**Entries shown**
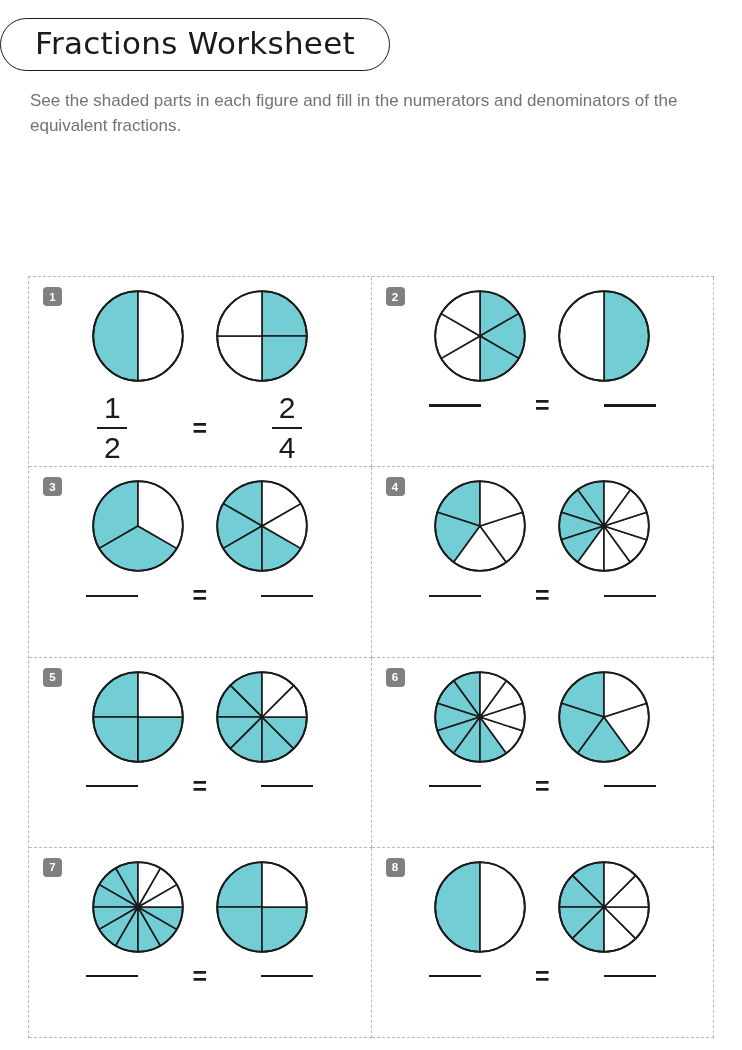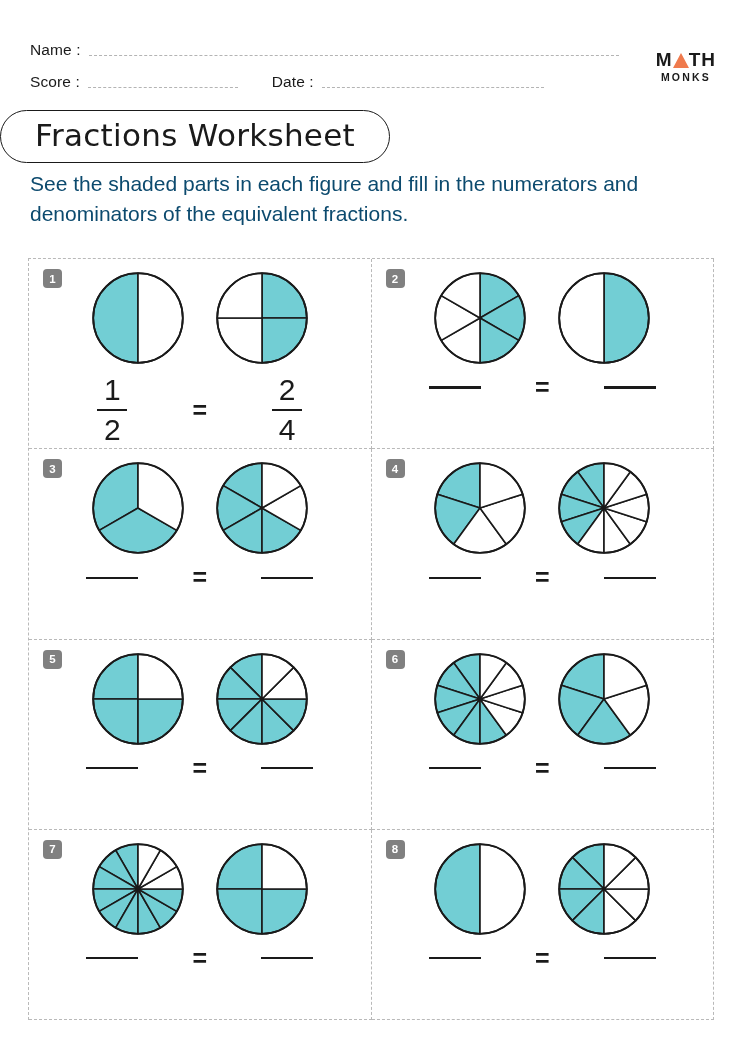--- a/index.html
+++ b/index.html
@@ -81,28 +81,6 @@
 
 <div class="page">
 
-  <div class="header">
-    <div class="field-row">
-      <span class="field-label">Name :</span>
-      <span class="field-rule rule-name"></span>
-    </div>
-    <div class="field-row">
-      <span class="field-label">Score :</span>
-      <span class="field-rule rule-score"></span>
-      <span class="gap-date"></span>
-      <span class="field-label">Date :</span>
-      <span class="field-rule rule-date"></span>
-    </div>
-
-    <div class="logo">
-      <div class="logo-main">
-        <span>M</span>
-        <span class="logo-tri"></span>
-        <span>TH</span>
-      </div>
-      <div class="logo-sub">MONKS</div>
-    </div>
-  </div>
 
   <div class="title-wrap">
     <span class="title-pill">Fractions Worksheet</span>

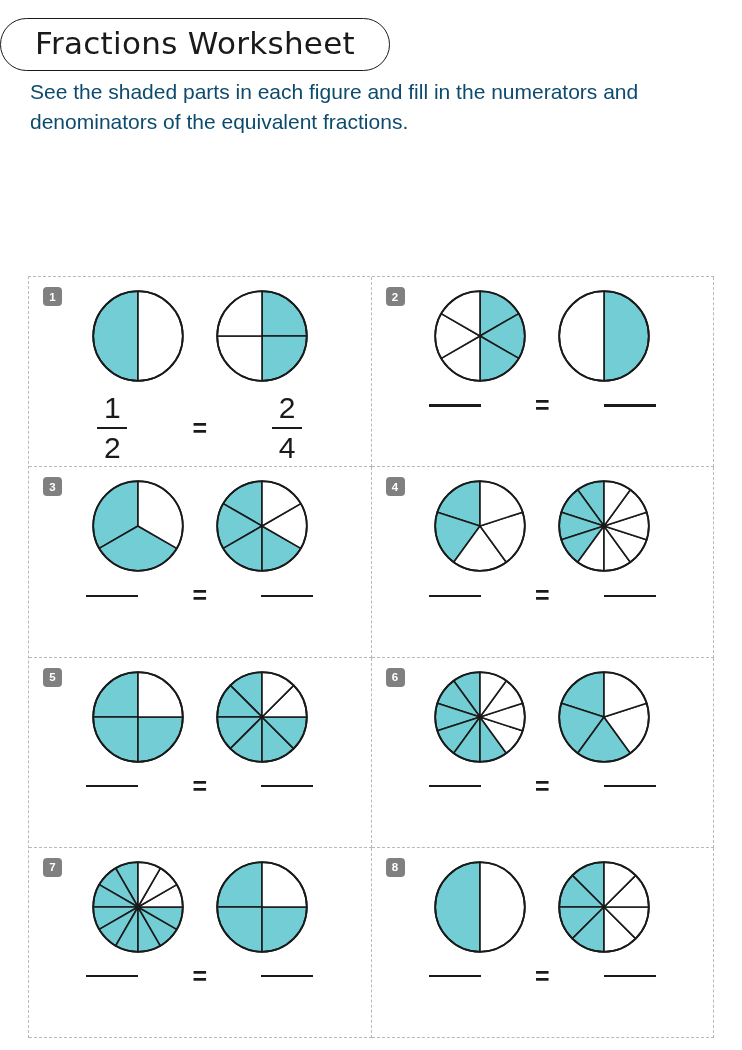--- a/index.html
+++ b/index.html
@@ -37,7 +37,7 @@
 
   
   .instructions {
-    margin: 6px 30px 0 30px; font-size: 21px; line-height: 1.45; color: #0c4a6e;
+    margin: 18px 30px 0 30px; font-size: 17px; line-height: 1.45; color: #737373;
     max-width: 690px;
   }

**Activity**
Filter the entries down to the lines that hold "rule". Copy those lines.

**Exercise answer**
-      <span class="field-rule rule-name"></span>
-      <span class="field-rule rule-score"></span>
-      <span class="field-rule rule-date"></span>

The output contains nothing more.